After Furman, it's all freshmen. JEREMY CLARK [recruiting profile] took a redshirt last year; he was another sleeper recruit who proved his worth over his senior season. Clark got upgraded from a greyshirt to a normal dude midway through his final year to stave off SEC interest. Ohio State took a long look when he camped but when with Najee Murray over him; Murray just got booted and transferred to the MAC. Point to The Pattern™.
Clark's got a great rangy frame. His 6'4" as a recruit translated to the roster. He's still a bit skinny for that frame at 205, and his only on-field indicator after a redshirt was getting juked by Dennis Norfleet in the spring game. Forgivable, surely, but as with Furman that Avery move is a bit of an indictment to everyone who was already at the position. Clark is amongst them.

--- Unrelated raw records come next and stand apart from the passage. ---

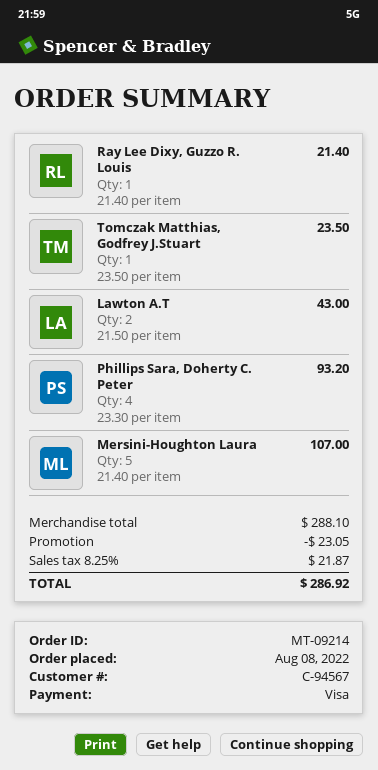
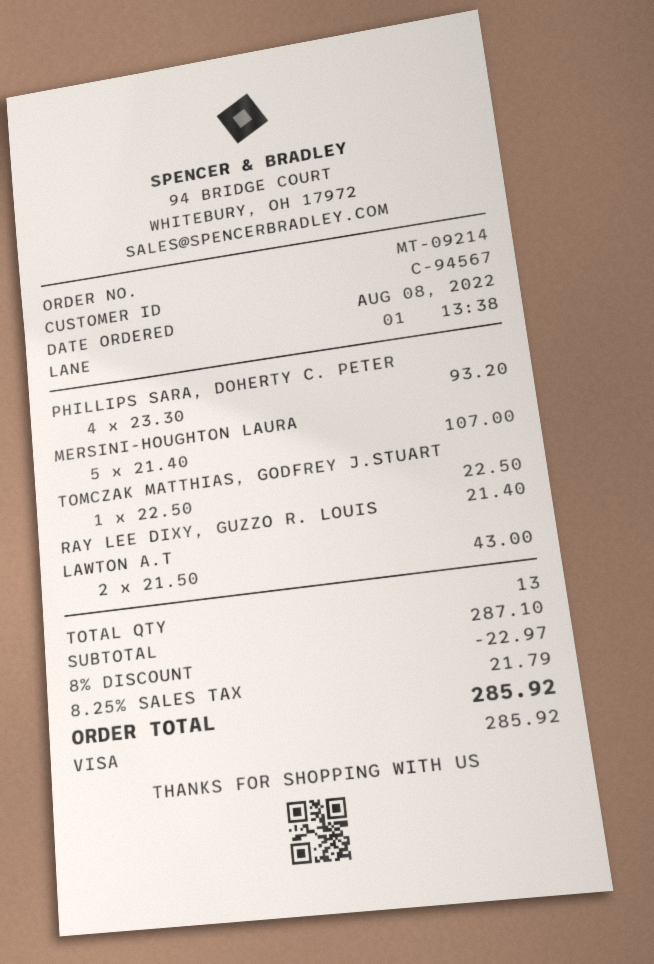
Tomczak Matthias, Godfrey J.Stuart: 1 x 23.50 = 23.50 -> 1 x 22.50 = 22.50
subtotal: 288.10 -> 287.10
discount: 23.05 -> 22.97
tax: 8.25% = 21.87 -> 8.25% = 21.79
total: 286.92 -> 285.92

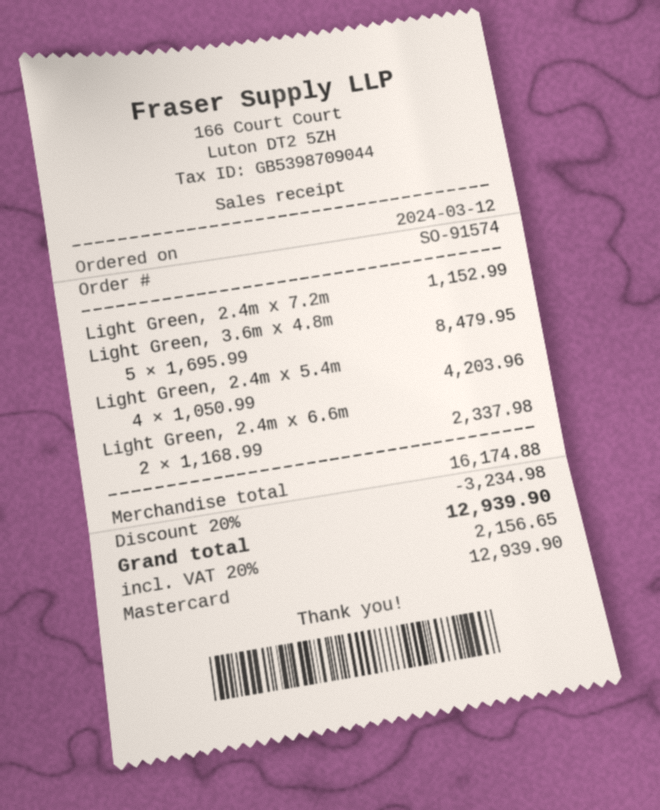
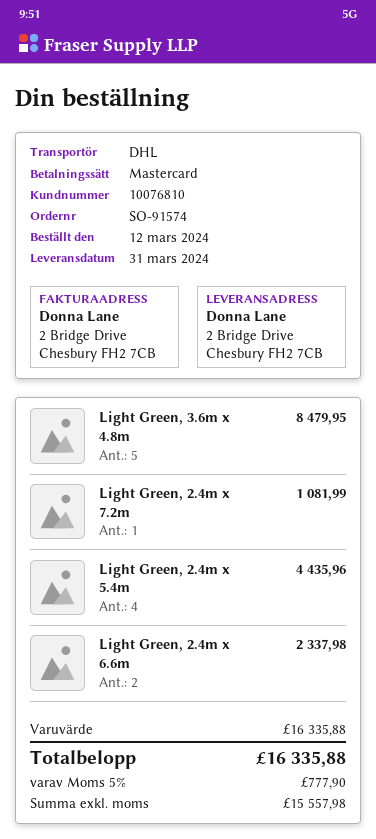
Light Green, 2.4m x 7.2m: 1 for 1152.99 -> 1 for 1081.99
Light Green, 2.4m x 5.4m: 4 for 4203.96 -> 4 for 4435.96
subtotal: 16174.88 -> 16335.88
discount: 20% = 3234.98 -> none
tax: 20% = 2156.65 -> 5% = 777.90
total: 12939.90 -> 16335.88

Unlike Furman, Clark is just a year into his Michigan career and still has plenty of opportunity to move up.
The other guys are true freshmen. This site thinks they're good bets to be players, but if you want a reminder about what freshman safeties generally equal, please review the bit sabove about Jarrod Wilson. DYMONTE THOMAS was already discussed extensively in the corner section as a nickelback. Long term he may be a safety; this year they're going to play him at nickel if they play him anywhere. He has the size, speed, and range to play at either safety spot, and well. Experience, as always, will be a major asset.
DELANO HILL [recruiting profile], despite coming from Cass Tech, is a guy with an advanced understanding of the position and excellent size. He's also very fast—not even for safety. He's just fast. He put down a 4.44 at the Opening at 200 pounds. That's great. Buzz around the program has also been about how Hill can run. Mattison:
The guy I didn’t know was as fast as he is is Delano. Somebody told me he ran a 10.6 electric in track, and I saw him at Sound Mind Sound Body, and I hadn’t seen him since recruiting. He looked like he got two inches taller.
Unlike Thomas, Hill did not enroll early, and he is still from Cass. He's not likely to play much this year. The coaches have talked him up a bit and I wouldn't be shocked to see him on special teams. If Thomas is a long-term nickel I get it; otherwise, man… what would this year be like if they didn't redshirt Gordon? Yeah. Safety should be like offensive line: autoredshirt. The coaches do not agree.